What is being asked: Wherever "method" turns up in a line of the entries below, that line counts. Say how many such lines there are, with no other words.

Edit difference data:
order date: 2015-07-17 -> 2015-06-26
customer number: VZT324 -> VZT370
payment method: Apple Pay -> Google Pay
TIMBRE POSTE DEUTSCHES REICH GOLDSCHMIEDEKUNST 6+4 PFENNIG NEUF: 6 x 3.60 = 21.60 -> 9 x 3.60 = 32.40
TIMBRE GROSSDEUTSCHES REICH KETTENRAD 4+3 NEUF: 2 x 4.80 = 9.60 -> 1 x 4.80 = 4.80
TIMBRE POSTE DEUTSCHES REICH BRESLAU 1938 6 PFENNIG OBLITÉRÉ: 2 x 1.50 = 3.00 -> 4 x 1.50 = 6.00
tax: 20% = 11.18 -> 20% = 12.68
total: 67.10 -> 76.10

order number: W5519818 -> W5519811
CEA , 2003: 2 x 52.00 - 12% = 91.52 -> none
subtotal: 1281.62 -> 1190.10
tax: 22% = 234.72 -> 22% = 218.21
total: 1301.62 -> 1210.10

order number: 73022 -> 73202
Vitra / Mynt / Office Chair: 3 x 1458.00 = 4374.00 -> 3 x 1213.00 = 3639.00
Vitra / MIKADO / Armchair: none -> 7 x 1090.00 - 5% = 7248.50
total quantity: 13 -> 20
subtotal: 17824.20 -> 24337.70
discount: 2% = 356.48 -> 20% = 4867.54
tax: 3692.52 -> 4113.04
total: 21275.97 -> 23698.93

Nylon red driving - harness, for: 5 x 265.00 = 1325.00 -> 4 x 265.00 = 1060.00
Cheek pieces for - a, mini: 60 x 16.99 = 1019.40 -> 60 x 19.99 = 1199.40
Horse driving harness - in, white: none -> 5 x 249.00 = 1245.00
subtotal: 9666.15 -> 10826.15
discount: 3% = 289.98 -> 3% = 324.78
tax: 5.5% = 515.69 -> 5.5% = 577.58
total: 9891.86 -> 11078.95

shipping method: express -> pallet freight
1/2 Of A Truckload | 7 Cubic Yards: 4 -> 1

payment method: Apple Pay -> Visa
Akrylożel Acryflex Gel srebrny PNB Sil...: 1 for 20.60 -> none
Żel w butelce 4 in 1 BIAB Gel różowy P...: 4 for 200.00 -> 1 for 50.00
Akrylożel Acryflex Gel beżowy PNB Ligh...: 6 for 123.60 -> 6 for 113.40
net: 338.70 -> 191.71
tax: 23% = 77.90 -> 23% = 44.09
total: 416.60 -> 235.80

Answer to this task: 3